Exercise aim
Restate the listing that follows word for word, without its pictures.

Provided entries
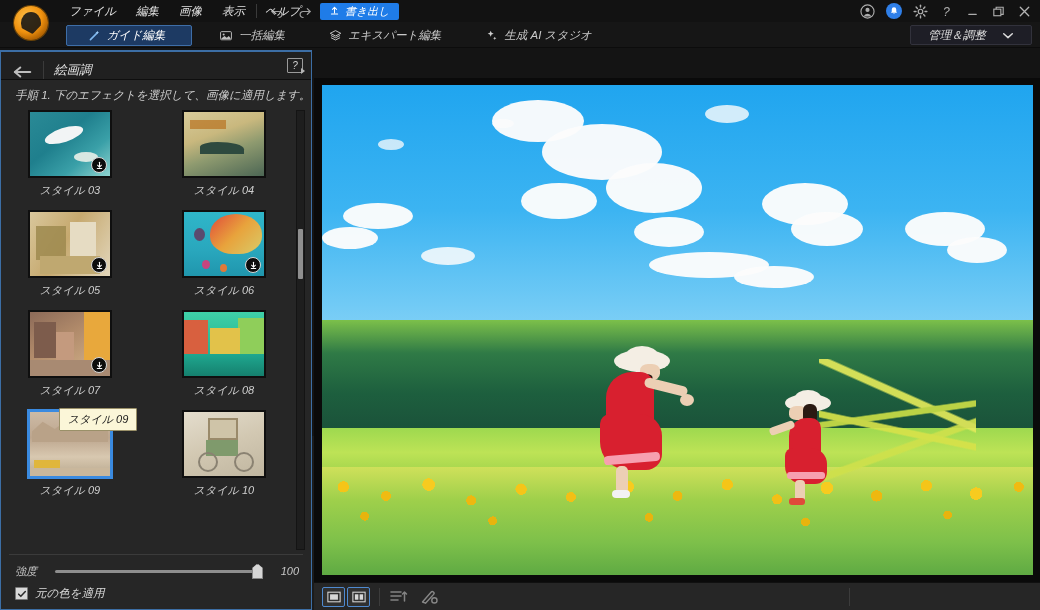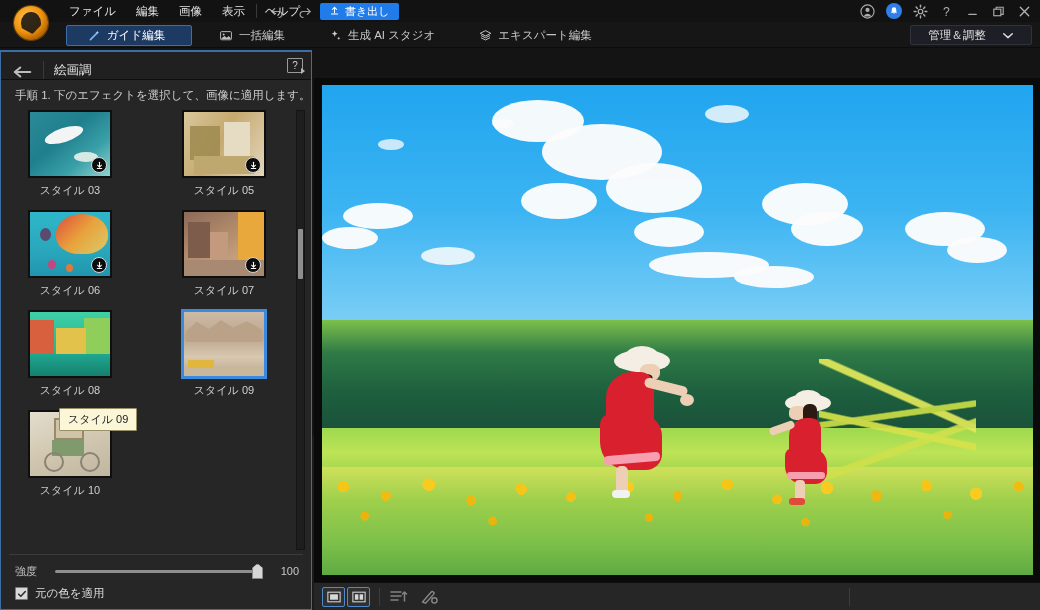--- a/index.html
+++ b/index.html
@@ -4,21 +4,21 @@
 <style>
   * { box-sizing: border-box; margin: 0; padding: 0; }
   html, body {
     width: 1040px; height: 610px;
     background: #1b1b1b;
     font-family: "Liberation Sans", "DejaVu Sans", sans-serif;
     overflow: hidden;
     color: #d8d8d8;
     -webkit-font-smoothing: antialiased;
   }
-  .app { position: relative; width: 1040px; height: 436px; background: #141414; }
+  .app { position: relative; width: 1040px; height: 436px; background: #141414; font-style: italic; }
 
   
   .topbar {
     position: absolute; left: 0; top: 0; width: 1040px; height: 22px;
     background: #121212;
   }
   .logo {
     position: absolute; left: 14px; top: 6px; width: 34px; height: 34px;
     border-radius: 50%;
     background: radial-gradient(circle at 38% 34%, #ffc24a 0%, #f0920f 48%, #a85c00 78%, #2a1a05 100%);
@@ -387,33 +387,33 @@
         <svg width="14" height="13" viewBox="0 0 18 16">
           <rect x="2" y="3" width="14" height="10.5" rx="1.4" fill="none" stroke="#bfbfbf" stroke-width="1.2"></rect>
           <circle cx="6" cy="6.8" r="1.3" fill="#bfbfbf"></circle>
           <path d="M3 12 L7 8.6 L10 11 L12.6 8.8 L15 11.4 V12.5 H3z" fill="#bfbfbf"></path>
         </svg>
         <span>一括編集</span>
       </div>
 
       <div class="tab">
         <svg width="13" height="13" viewBox="0 0 16 16">
-          <path d="M7 2 l1.1 2.6 2.6 1.1 -2.6 1.1 -1.1 2.6 -1.1-2.6 -2.6-1.1 2.6-1.1z" fill="#cfcfcf"></path>
-          <path d="M12 9.5 l.6 1.4 1.4.6 -1.4.6 -.6 1.4 -.6-1.4 -1.4-.6 1.4-.6z" fill="#cfcfcf"></path>
-        </svg>
-        <span>生成 AI スタジオ</span>
-      </div>
-
-      <div class="tab">
-        <svg width="13" height="13" viewBox="0 0 16 16">
           <path d="M8 2 L14.5 5.3 L8 8.6 L1.5 5.3z" fill="none" stroke="#c5c5c5" stroke-width="1.2" stroke-linejoin="round"></path>
           <path d="M2.4 8 L8 10.8 L13.6 8" fill="none" stroke="#c5c5c5" stroke-width="1.2" stroke-linejoin="round"></path>
           <path d="M2.4 10.7 L8 13.5 L13.6 10.7" fill="none" stroke="#c5c5c5" stroke-width="1.2" stroke-linejoin="round"></path>
         </svg>
         <span>エキスパート編集</span>
+      </div>
+
+      <div class="tab">
+        <svg width="13" height="13" viewBox="0 0 16 16">
+          <path d="M7 2 l1.1 2.6 2.6 1.1 -2.6 1.1 -1.1 2.6 -1.1-2.6 -2.6-1.1 2.6-1.1z" fill="#cfcfcf"></path>
+          <path d="M12 9.5 l.6 1.4 1.4.6 -1.4.6 -.6 1.4 -.6-1.4 -1.4-.6 1.4-.6z" fill="#cfcfcf"></path>
+        </svg>
+        <span>生成 AI スタジオ</span>
       </div>
     </div>
 
     <div class="manage-btn">
       <span>管理＆調整</span>
       <svg width="12" height="9" viewBox="0 0 14 10">
         <path d="M2 3 L7 7.5 L12 3" fill="none" stroke="#dcdcdc" stroke-width="1.7" stroke-linecap="round" stroke-linejoin="round"></path>
       </svg>
     </div>
   </div>
@@ -443,20 +443,27 @@
               <svg width="9" height="9" viewBox="0 0 14 14">
                   <path d="M7 2 V9" stroke="#fff" stroke-width="1.6" stroke-linecap="round"></path>
                   <path d="M4 6.5 L7 9.5 L10 6.5" fill="none" stroke="#fff" stroke-width="1.6" stroke-linecap="round" stroke-linejoin="round"></path>
                   <path d="M3.5 11.5 h7" stroke="#fff" stroke-width="1.6" stroke-linecap="round"></path>
                 </svg>
             </div>
           </div>
           <div class="style-label">スタイル 03</div>
         </div>
 
+        <div class="style-cell">
+          <div class="style-thumb" style="background:linear-gradient(160deg,#d8cb9a 0%,#c9b87e 35%,#8e9a6f 60%,#4c6654 100%);">
+            <div style="position:absolute;left:6px;top:8px;width:36px;height:9px;background:#b8721f;opacity:.7;"></div>
+            <div style="position:absolute;left:16px;top:30px;width:44px;height:12px;background:#2e4a3f;border-radius:40% 60% 0 0;"></div>
+          </div>
+          <div class="style-label">スタイル 04</div>
+        </div>
 
         <div class="style-cell">
           <div class="style-thumb" style="background:linear-gradient(120deg,#d9c79c 0%,#c6a96f 45%,#e2d6bb 100%);">
             <div style="position:absolute;left:6px;top:14px;width:30px;height:34px;background:#9e8a4f;opacity:.85;"></div>
             <div style="position:absolute;left:40px;top:10px;width:26px;height:44px;background:#e6dcc3;"></div>
             <div style="position:absolute;left:10px;top:44px;width:60px;height:18px;background:#bfa870;"></div>
             <div class="dl-badge">
               <svg width="9" height="9" viewBox="0 0 14 14">
                   <path d="M7 2 V9" stroke="#fff" stroke-width="1.6" stroke-linecap="round"></path>
                   <path d="M4 6.5 L7 9.5 L10 6.5" fill="none" stroke="#fff" stroke-width="1.6" stroke-linecap="round" stroke-linejoin="round"></path>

Solution for this exercise
--- a/index.html
+++ b/index.html
@@ -4,21 +4,21 @@
 <style>
   * { box-sizing: border-box; margin: 0; padding: 0; }
   html, body {
     width: 1040px; height: 610px;
     background: #1b1b1b;
     font-family: "Liberation Sans", "DejaVu Sans", sans-serif;
     overflow: hidden;
     color: #d8d8d8;
     -webkit-font-smoothing: antialiased;
   }
-  .app { position: relative; width: 1040px; height: 436px; background: #141414; }
+  .app { position: relative; width: 1040px; height: 436px; background: #141414; font-style: italic; }
 
   
   .topbar {
     position: absolute; left: 0; top: 0; width: 1040px; height: 22px;
     background: #121212;
   }
   .logo {
     position: absolute; left: 14px; top: 6px; width: 34px; height: 34px;
     border-radius: 50%;
     background: radial-gradient(circle at 38% 34%, #ffc24a 0%, #f0920f 48%, #a85c00 78%, #2a1a05 100%);
@@ -387,33 +387,33 @@
         <svg width="14" height="13" viewBox="0 0 18 16">
           <rect x="2" y="3" width="14" height="10.5" rx="1.4" fill="none" stroke="#bfbfbf" stroke-width="1.2"></rect>
           <circle cx="6" cy="6.8" r="1.3" fill="#bfbfbf"></circle>
           <path d="M3 12 L7 8.6 L10 11 L12.6 8.8 L15 11.4 V12.5 H3z" fill="#bfbfbf"></path>
         </svg>
         <span>一括編集</span>
       </div>
 
       <div class="tab">
         <svg width="13" height="13" viewBox="0 0 16 16">
-          <path d="M7 2 l1.1 2.6 2.6 1.1 -2.6 1.1 -1.1 2.6 -1.1-2.6 -2.6-1.1 2.6-1.1z" fill="#cfcfcf"></path>
-          <path d="M12 9.5 l.6 1.4 1.4.6 -1.4.6 -.6 1.4 -.6-1.4 -1.4-.6 1.4-.6z" fill="#cfcfcf"></path>
-        </svg>
-        <span>生成 AI スタジオ</span>
-      </div>
-
-      <div class="tab">
-        <svg width="13" height="13" viewBox="0 0 16 16">
           <path d="M8 2 L14.5 5.3 L8 8.6 L1.5 5.3z" fill="none" stroke="#c5c5c5" stroke-width="1.2" stroke-linejoin="round"></path>
           <path d="M2.4 8 L8 10.8 L13.6 8" fill="none" stroke="#c5c5c5" stroke-width="1.2" stroke-linejoin="round"></path>
           <path d="M2.4 10.7 L8 13.5 L13.6 10.7" fill="none" stroke="#c5c5c5" stroke-width="1.2" stroke-linejoin="round"></path>
         </svg>
         <span>エキスパート編集</span>
+      </div>
+
+      <div class="tab">
+        <svg width="13" height="13" viewBox="0 0 16 16">
+          <path d="M7 2 l1.1 2.6 2.6 1.1 -2.6 1.1 -1.1 2.6 -1.1-2.6 -2.6-1.1 2.6-1.1z" fill="#cfcfcf"></path>
+          <path d="M12 9.5 l.6 1.4 1.4.6 -1.4.6 -.6 1.4 -.6-1.4 -1.4-.6 1.4-.6z" fill="#cfcfcf"></path>
+        </svg>
+        <span>生成 AI スタジオ</span>
       </div>
     </div>
 
     <div class="manage-btn">
       <span>管理＆調整</span>
       <svg width="12" height="9" viewBox="0 0 14 10">
         <path d="M2 3 L7 7.5 L12 3" fill="none" stroke="#dcdcdc" stroke-width="1.7" stroke-linecap="round" stroke-linejoin="round"></path>
       </svg>
     </div>
   </div>
@@ -443,20 +443,27 @@
               <svg width="9" height="9" viewBox="0 0 14 14">
                   <path d="M7 2 V9" stroke="#fff" stroke-width="1.6" stroke-linecap="round"></path>
                   <path d="M4 6.5 L7 9.5 L10 6.5" fill="none" stroke="#fff" stroke-width="1.6" stroke-linecap="round" stroke-linejoin="round"></path>
                   <path d="M3.5 11.5 h7" stroke="#fff" stroke-width="1.6" stroke-linecap="round"></path>
                 </svg>
             </div>
           </div>
           <div class="style-label">スタイル 03</div>
         </div>
 
+        <div class="style-cell">
+          <div class="style-thumb" style="background:linear-gradient(160deg,#d8cb9a 0%,#c9b87e 35%,#8e9a6f 60%,#4c6654 100%);">
+            <div style="position:absolute;left:6px;top:8px;width:36px;height:9px;background:#b8721f;opacity:.7;"></div>
+            <div style="position:absolute;left:16px;top:30px;width:44px;height:12px;background:#2e4a3f;border-radius:40% 60% 0 0;"></div>
+          </div>
+          <div class="style-label">スタイル 04</div>
+        </div>
 
         <div class="style-cell">
           <div class="style-thumb" style="background:linear-gradient(120deg,#d9c79c 0%,#c6a96f 45%,#e2d6bb 100%);">
             <div style="position:absolute;left:6px;top:14px;width:30px;height:34px;background:#9e8a4f;opacity:.85;"></div>
             <div style="position:absolute;left:40px;top:10px;width:26px;height:44px;background:#e6dcc3;"></div>
             <div style="position:absolute;left:10px;top:44px;width:60px;height:18px;background:#bfa870;"></div>
             <div class="dl-badge">
               <svg width="9" height="9" viewBox="0 0 14 14">
                   <path d="M7 2 V9" stroke="#fff" stroke-width="1.6" stroke-linecap="round"></path>
                   <path d="M4 6.5 L7 9.5 L10 6.5" fill="none" stroke="#fff" stroke-width="1.6" stroke-linecap="round" stroke-linejoin="round"></path>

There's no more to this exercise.